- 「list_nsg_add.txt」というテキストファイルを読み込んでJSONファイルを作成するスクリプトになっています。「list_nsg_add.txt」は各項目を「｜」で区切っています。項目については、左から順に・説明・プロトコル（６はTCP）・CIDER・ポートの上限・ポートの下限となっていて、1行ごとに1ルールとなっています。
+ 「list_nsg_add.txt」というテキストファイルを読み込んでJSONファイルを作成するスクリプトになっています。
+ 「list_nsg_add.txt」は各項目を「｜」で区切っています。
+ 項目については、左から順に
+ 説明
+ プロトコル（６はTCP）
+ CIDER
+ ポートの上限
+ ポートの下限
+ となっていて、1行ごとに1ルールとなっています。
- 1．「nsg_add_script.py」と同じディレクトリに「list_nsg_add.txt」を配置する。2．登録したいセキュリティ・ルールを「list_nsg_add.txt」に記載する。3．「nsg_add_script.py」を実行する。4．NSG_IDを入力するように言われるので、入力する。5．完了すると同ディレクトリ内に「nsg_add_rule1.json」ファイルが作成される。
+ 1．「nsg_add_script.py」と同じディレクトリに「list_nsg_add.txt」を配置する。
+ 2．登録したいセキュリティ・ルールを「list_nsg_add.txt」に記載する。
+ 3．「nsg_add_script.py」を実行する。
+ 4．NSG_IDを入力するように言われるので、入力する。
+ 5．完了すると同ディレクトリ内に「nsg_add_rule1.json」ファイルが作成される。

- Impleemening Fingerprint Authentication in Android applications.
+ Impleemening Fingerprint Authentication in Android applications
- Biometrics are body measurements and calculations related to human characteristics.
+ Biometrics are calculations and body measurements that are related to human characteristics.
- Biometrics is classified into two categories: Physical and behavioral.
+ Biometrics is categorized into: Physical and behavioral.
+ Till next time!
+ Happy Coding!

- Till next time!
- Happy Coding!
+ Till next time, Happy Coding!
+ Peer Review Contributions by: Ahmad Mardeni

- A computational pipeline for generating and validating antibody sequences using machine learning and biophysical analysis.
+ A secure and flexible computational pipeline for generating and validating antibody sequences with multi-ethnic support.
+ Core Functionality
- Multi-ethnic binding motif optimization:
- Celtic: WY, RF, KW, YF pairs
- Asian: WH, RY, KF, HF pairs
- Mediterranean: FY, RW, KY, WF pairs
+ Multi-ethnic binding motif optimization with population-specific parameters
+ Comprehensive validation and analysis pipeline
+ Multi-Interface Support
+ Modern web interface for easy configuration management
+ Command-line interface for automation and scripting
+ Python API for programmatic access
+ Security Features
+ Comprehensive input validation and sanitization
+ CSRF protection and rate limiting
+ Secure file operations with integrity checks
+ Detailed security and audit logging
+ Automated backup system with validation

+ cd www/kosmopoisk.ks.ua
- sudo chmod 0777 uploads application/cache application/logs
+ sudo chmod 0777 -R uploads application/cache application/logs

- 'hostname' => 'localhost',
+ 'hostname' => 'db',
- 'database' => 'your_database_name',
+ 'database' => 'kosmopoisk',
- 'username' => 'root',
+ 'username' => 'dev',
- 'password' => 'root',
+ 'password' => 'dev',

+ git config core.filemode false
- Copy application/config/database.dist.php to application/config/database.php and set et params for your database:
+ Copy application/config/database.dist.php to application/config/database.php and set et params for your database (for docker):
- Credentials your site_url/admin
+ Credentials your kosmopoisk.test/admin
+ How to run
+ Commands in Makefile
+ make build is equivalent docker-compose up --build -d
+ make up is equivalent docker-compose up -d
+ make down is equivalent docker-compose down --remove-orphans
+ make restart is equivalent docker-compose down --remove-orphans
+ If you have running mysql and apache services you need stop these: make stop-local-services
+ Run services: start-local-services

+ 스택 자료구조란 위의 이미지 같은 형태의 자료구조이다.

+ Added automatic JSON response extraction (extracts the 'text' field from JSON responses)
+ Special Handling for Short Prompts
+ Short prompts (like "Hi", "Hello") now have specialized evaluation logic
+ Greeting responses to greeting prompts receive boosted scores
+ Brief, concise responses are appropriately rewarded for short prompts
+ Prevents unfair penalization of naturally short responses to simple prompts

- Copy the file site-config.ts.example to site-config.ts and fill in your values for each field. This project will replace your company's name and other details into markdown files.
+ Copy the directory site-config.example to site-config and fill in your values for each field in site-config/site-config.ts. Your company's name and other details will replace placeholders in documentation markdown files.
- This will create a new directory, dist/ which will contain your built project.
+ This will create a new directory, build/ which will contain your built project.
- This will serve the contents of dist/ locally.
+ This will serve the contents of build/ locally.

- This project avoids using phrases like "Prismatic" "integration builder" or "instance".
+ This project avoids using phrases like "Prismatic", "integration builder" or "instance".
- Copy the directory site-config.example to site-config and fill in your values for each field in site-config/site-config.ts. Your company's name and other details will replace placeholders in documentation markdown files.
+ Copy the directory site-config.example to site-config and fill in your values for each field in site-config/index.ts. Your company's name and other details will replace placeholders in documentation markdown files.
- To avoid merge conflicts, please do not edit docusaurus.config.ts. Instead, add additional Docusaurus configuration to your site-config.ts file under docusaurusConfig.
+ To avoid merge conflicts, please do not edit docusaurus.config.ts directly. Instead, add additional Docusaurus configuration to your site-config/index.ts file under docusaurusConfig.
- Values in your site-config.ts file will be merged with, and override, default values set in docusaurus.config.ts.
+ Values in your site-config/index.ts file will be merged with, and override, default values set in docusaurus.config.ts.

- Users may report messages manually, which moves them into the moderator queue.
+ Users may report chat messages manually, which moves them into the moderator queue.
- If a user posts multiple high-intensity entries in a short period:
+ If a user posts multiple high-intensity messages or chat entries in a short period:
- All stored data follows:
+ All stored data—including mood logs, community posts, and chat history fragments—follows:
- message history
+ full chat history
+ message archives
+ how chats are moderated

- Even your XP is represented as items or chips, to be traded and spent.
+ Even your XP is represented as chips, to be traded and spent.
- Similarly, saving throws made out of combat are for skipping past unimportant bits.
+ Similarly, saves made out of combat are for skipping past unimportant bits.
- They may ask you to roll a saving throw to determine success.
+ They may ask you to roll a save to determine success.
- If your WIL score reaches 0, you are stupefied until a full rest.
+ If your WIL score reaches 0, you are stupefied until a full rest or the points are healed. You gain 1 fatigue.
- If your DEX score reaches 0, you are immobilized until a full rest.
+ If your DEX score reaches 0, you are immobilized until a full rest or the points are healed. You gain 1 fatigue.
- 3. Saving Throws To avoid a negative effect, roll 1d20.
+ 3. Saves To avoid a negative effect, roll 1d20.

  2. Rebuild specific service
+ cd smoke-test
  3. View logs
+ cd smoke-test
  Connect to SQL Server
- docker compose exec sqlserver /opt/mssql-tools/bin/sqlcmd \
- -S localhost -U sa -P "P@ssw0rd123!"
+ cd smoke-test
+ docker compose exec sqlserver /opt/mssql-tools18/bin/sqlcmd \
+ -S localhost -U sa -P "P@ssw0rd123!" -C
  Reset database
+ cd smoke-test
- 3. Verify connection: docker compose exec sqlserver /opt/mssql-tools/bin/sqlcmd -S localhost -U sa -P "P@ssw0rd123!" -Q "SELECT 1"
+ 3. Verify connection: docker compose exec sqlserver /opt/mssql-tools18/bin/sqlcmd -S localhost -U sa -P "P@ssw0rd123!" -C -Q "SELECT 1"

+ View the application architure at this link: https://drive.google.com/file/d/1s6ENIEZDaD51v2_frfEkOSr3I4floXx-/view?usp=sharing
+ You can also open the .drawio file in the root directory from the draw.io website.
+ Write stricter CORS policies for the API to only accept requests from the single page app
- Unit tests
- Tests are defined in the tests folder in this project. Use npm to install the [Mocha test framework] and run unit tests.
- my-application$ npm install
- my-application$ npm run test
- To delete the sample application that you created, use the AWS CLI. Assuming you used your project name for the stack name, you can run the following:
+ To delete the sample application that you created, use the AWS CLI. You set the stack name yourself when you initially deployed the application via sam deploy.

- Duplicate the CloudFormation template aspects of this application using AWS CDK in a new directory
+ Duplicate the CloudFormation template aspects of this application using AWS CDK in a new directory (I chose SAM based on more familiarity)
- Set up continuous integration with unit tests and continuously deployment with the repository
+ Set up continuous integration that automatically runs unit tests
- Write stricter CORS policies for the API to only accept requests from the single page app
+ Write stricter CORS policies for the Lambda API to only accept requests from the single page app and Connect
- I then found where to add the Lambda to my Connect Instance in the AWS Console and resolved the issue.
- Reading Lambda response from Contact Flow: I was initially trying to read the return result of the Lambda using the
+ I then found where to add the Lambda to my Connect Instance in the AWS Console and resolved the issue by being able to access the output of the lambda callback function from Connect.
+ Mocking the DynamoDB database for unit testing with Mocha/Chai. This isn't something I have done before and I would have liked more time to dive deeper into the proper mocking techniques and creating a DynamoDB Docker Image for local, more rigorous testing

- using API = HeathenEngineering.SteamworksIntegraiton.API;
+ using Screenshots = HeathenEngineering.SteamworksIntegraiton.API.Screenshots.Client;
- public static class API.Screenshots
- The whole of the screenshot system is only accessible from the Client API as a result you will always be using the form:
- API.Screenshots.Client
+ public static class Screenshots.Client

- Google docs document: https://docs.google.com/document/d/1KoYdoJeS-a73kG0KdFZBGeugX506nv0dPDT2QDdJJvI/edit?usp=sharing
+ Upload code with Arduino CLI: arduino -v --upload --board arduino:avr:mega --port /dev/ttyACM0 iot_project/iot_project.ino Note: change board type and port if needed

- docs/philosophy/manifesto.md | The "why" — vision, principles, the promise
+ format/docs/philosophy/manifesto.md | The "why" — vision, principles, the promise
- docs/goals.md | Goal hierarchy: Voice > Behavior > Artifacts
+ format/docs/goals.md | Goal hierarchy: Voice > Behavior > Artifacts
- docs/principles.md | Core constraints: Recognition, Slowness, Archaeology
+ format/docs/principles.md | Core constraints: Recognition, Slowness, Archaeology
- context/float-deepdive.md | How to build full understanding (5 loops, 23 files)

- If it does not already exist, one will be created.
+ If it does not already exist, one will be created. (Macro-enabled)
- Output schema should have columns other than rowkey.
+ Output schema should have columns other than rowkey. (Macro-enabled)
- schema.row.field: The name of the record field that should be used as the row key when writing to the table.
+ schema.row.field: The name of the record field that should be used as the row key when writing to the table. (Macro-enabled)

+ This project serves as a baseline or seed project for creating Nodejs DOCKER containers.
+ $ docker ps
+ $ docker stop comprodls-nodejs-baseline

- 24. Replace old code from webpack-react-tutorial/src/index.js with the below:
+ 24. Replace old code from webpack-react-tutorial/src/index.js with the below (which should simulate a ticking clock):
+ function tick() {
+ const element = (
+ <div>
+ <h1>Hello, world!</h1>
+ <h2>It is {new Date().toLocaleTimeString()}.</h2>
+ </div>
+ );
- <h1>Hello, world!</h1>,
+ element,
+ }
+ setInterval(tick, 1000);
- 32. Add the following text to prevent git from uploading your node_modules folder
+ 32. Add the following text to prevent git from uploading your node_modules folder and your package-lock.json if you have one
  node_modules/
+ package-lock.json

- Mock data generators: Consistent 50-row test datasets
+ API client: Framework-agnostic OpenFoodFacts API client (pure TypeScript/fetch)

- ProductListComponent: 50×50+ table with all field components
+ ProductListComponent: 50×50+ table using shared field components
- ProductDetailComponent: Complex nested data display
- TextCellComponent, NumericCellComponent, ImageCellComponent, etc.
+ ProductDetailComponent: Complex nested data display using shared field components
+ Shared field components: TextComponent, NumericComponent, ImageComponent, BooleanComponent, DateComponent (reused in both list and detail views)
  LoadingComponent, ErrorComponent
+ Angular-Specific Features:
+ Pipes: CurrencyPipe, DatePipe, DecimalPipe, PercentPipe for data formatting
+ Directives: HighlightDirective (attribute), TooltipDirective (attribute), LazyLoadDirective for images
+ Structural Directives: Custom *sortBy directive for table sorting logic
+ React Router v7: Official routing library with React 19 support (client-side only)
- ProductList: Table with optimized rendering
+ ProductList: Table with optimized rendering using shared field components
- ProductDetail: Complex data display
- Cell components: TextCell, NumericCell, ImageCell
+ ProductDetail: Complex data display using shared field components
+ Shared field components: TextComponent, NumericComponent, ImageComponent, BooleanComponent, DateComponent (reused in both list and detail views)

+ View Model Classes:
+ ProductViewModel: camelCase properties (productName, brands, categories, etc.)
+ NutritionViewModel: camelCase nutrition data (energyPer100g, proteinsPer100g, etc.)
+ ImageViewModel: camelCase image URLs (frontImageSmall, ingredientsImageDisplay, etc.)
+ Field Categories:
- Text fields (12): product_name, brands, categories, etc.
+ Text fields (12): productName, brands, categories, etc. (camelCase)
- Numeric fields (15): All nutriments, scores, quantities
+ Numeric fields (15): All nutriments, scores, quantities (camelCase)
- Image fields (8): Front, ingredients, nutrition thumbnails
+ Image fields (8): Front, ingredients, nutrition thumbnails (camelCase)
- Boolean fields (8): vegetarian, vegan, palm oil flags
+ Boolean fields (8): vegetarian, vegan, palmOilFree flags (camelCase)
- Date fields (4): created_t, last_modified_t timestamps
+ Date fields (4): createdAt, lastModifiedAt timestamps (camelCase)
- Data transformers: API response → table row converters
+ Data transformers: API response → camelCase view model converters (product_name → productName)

*****

Exactly the lines above from the one with "for programmatic access" to the one with "docker-compose up -d", both included, are to be quoted; leave the rest out.

:: Task output ::
+ Python API for programmatic access
+ Security Features
+ Comprehensive input validation and sanitization
+ CSRF protection and rate limiting
+ Secure file operations with integrity checks
+ Detailed security and audit logging
+ Automated backup system with validation

+ cd www/kosmopoisk.ks.ua
- sudo chmod 0777 uploads application/cache application/logs
+ sudo chmod 0777 -R uploads application/cache application/logs

- 'hostname' => 'localhost',
+ 'hostname' => 'db',
- 'database' => 'your_database_name',
+ 'database' => 'kosmopoisk',
- 'username' => 'root',
+ 'username' => 'dev',
- 'password' => 'root',
+ 'password' => 'dev',

+ git config core.filemode false
- Copy application/config/database.dist.php to application/config/database.php and set et params for your database:
+ Copy application/config/database.dist.php to application/config/database.php and set et params for your database (for docker):
- Credentials your site_url/admin
+ Credentials your kosmopoisk.test/admin
+ How to run
+ Commands in Makefile
+ make build is equivalent docker-compose up --build -d
+ make up is equivalent docker-compose up -d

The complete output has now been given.